── DATA IN THIS EXERCISE ──

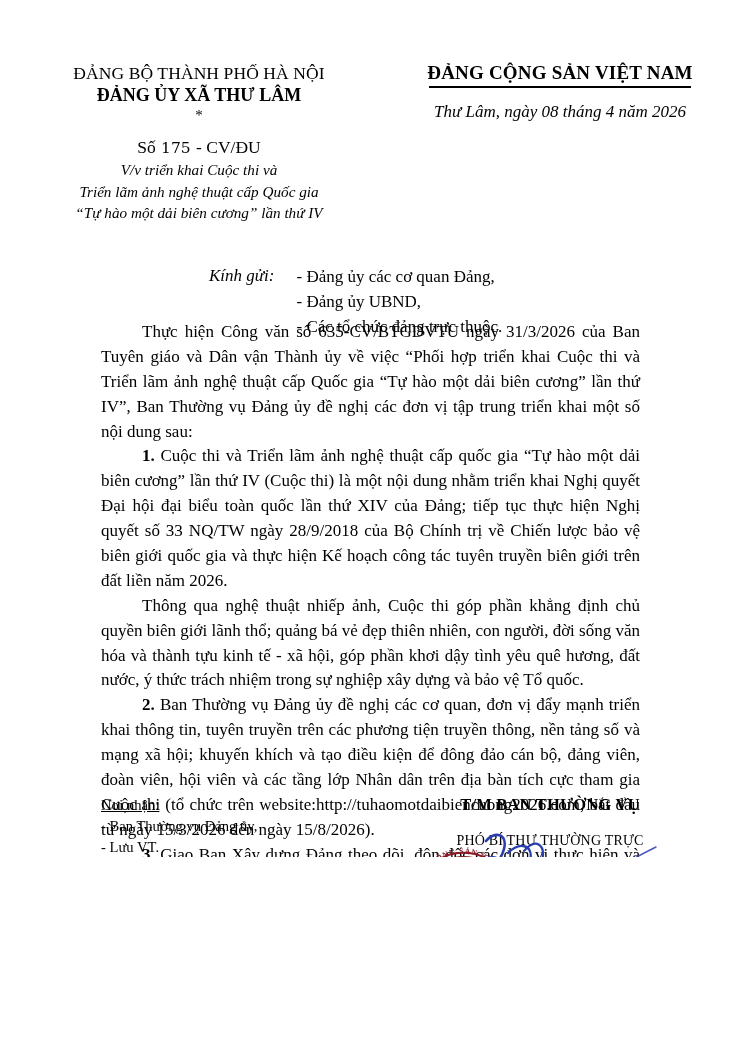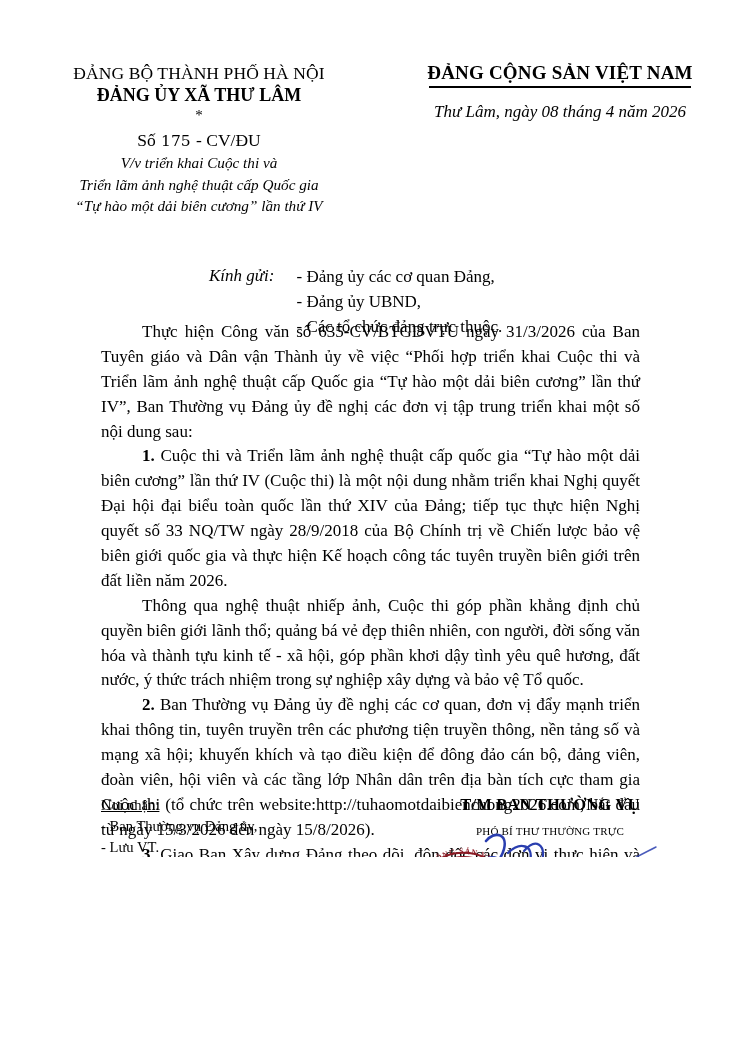--- a/index.html
+++ b/index.html
@@ -70,7 +70,7 @@
   }
   .doc-number {
     font-size: 17.5px;
-    margin-top: 6px;
+    margin-top: 13px;
     white-space: nowrap;
   }
   .doc-number .num {

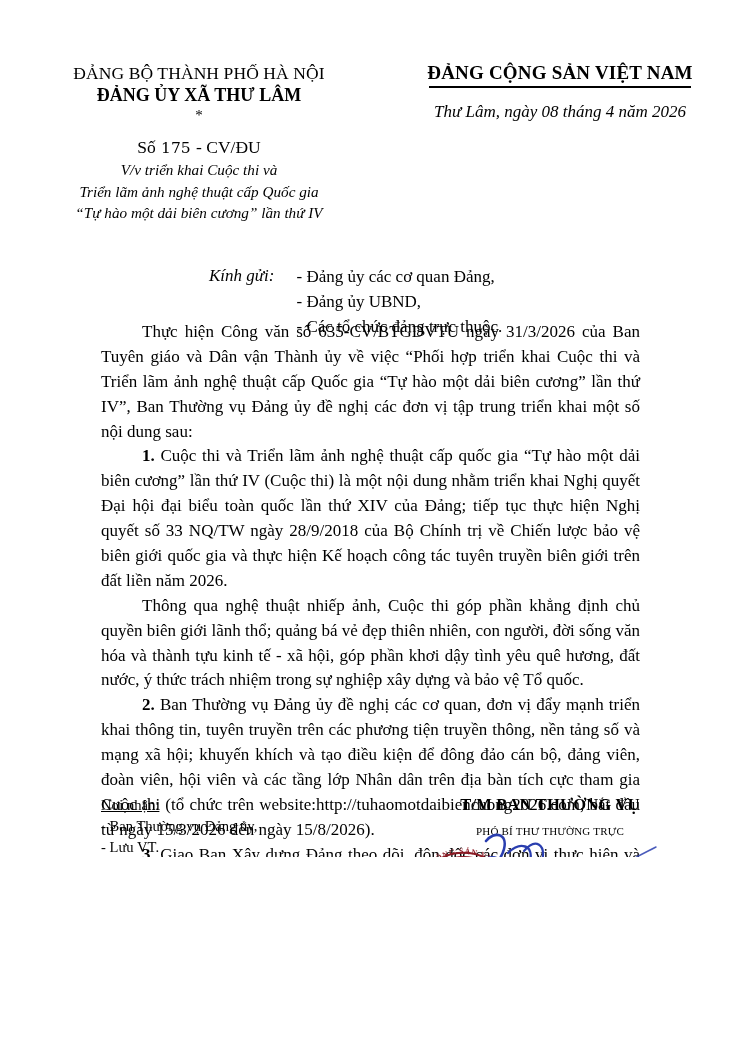--- a/index.html
+++ b/index.html
@@ -174,10 +174,10 @@
     white-space: nowrap;
   }
   .sign-title2 {
-    font-size: 11px;
+    font-size: 14px;
     letter-spacing: 0.2px;
     white-space: nowrap;
-    margin-top: 10px;
+    margin-top: 18px;
   }
   .sign-name {
     font-size: 16.5px;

───

▶ _WHAT IS EXPECTED_: Without including any pictures, please restate all the records exactly.

▶ _OUTPUT OF THE TASK_:
--- a/index.html
+++ b/index.html
@@ -70,7 +70,7 @@
   }
   .doc-number {
     font-size: 17.5px;
-    margin-top: 6px;
+    margin-top: 13px;
     white-space: nowrap;
   }
   .doc-number .num {

--- a/index.html
+++ b/index.html
@@ -174,10 +174,10 @@
     white-space: nowrap;
   }
   .sign-title2 {
-    font-size: 11px;
+    font-size: 14px;
     letter-spacing: 0.2px;
     white-space: nowrap;
-    margin-top: 10px;
+    margin-top: 18px;
   }
   .sign-name {
     font-size: 16.5px;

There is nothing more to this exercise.